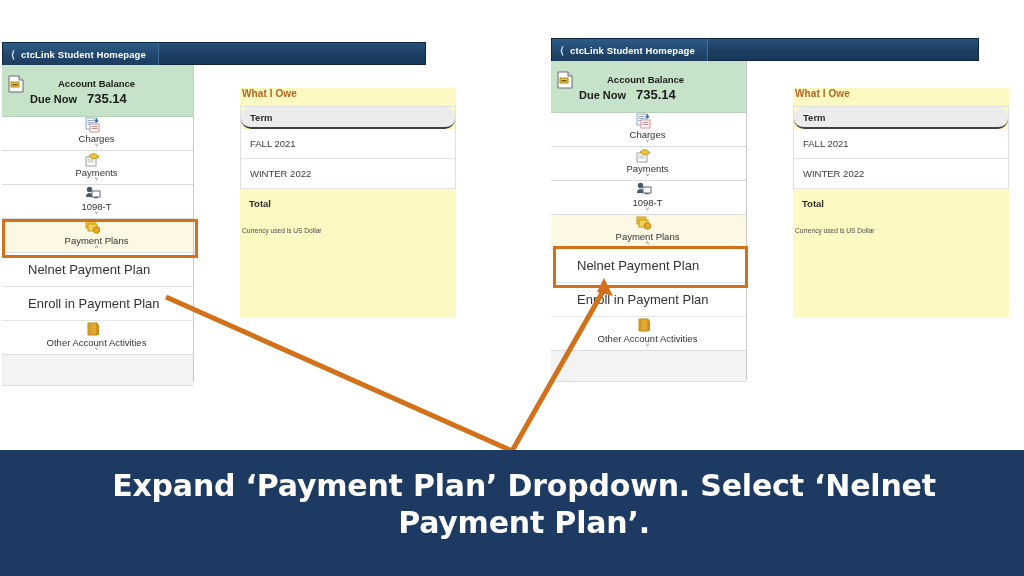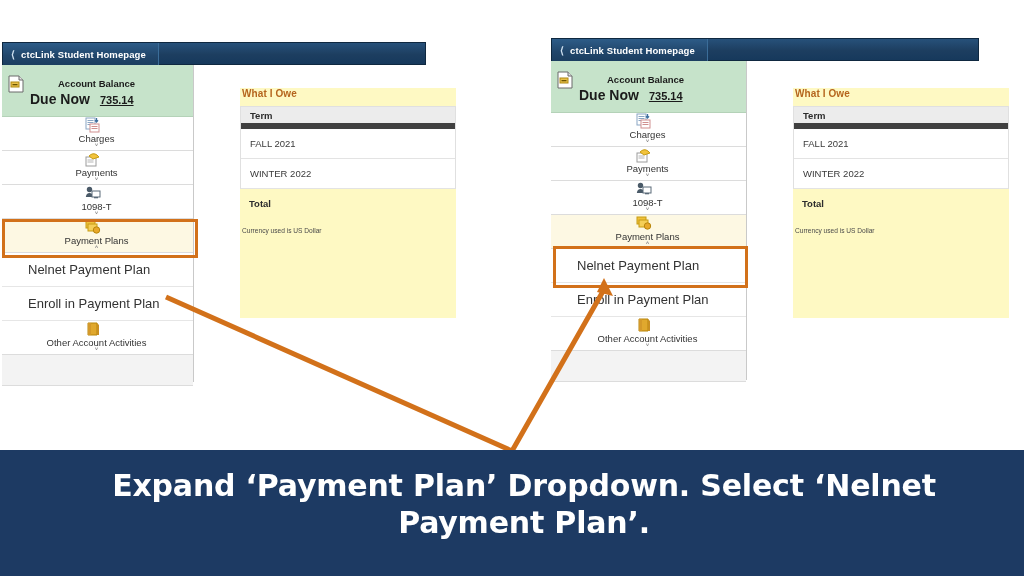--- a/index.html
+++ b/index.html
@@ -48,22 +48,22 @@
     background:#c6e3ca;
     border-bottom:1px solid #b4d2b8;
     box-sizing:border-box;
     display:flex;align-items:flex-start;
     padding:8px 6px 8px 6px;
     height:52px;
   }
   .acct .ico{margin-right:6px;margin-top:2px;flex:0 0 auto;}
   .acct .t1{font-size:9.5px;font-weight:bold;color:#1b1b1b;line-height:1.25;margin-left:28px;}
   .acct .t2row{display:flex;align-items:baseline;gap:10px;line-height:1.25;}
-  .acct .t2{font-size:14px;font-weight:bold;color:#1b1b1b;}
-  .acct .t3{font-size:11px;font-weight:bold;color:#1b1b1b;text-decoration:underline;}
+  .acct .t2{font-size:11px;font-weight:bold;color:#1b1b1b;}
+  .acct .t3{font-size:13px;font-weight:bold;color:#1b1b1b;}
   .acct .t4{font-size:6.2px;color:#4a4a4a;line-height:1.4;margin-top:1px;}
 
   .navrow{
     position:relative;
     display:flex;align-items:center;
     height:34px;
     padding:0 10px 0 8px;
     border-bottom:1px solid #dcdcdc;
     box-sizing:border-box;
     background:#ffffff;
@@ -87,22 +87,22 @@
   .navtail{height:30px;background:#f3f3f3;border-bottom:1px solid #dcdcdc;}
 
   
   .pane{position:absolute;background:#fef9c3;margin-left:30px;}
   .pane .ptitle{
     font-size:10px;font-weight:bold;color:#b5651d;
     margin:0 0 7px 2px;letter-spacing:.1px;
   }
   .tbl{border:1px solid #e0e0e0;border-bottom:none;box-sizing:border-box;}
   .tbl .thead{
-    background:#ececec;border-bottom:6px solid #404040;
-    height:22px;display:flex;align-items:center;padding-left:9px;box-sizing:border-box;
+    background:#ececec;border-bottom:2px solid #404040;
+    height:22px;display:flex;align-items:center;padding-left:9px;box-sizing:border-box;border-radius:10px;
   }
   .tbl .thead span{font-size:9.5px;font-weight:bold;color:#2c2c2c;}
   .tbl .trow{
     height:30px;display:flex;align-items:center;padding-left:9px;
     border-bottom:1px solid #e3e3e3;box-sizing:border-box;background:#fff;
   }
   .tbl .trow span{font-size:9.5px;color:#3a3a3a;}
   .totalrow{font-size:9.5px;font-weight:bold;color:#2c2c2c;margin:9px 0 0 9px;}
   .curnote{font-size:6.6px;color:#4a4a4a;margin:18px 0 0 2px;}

==*==

_Task brief:_
Could every entry be restated word for word, pictures excluded?

_Completed task:_
--- a/index.html
+++ b/index.html
@@ -48,22 +48,22 @@
     background:#c6e3ca;
     border-bottom:1px solid #b4d2b8;
     box-sizing:border-box;
     display:flex;align-items:flex-start;
     padding:8px 6px 8px 6px;
     height:52px;
   }
   .acct .ico{margin-right:6px;margin-top:2px;flex:0 0 auto;}
   .acct .t1{font-size:9.5px;font-weight:bold;color:#1b1b1b;line-height:1.25;margin-left:28px;}
   .acct .t2row{display:flex;align-items:baseline;gap:10px;line-height:1.25;}
-  .acct .t2{font-size:14px;font-weight:bold;color:#1b1b1b;}
-  .acct .t3{font-size:11px;font-weight:bold;color:#1b1b1b;text-decoration:underline;}
+  .acct .t2{font-size:11px;font-weight:bold;color:#1b1b1b;}
+  .acct .t3{font-size:13px;font-weight:bold;color:#1b1b1b;}
   .acct .t4{font-size:6.2px;color:#4a4a4a;line-height:1.4;margin-top:1px;}
 
   .navrow{
     position:relative;
     display:flex;align-items:center;
     height:34px;
     padding:0 10px 0 8px;
     border-bottom:1px solid #dcdcdc;
     box-sizing:border-box;
     background:#ffffff;
@@ -87,22 +87,22 @@
   .navtail{height:30px;background:#f3f3f3;border-bottom:1px solid #dcdcdc;}
 
   
   .pane{position:absolute;background:#fef9c3;margin-left:30px;}
   .pane .ptitle{
     font-size:10px;font-weight:bold;color:#b5651d;
     margin:0 0 7px 2px;letter-spacing:.1px;
   }
   .tbl{border:1px solid #e0e0e0;border-bottom:none;box-sizing:border-box;}
   .tbl .thead{
-    background:#ececec;border-bottom:6px solid #404040;
-    height:22px;display:flex;align-items:center;padding-left:9px;box-sizing:border-box;
+    background:#ececec;border-bottom:2px solid #404040;
+    height:22px;display:flex;align-items:center;padding-left:9px;box-sizing:border-box;border-radius:10px;
   }
   .tbl .thead span{font-size:9.5px;font-weight:bold;color:#2c2c2c;}
   .tbl .trow{
     height:30px;display:flex;align-items:center;padding-left:9px;
     border-bottom:1px solid #e3e3e3;box-sizing:border-box;background:#fff;
   }
   .tbl .trow span{font-size:9.5px;color:#3a3a3a;}
   .totalrow{font-size:9.5px;font-weight:bold;color:#2c2c2c;margin:9px 0 0 9px;}
   .curnote{font-size:6.6px;color:#4a4a4a;margin:18px 0 0 2px;}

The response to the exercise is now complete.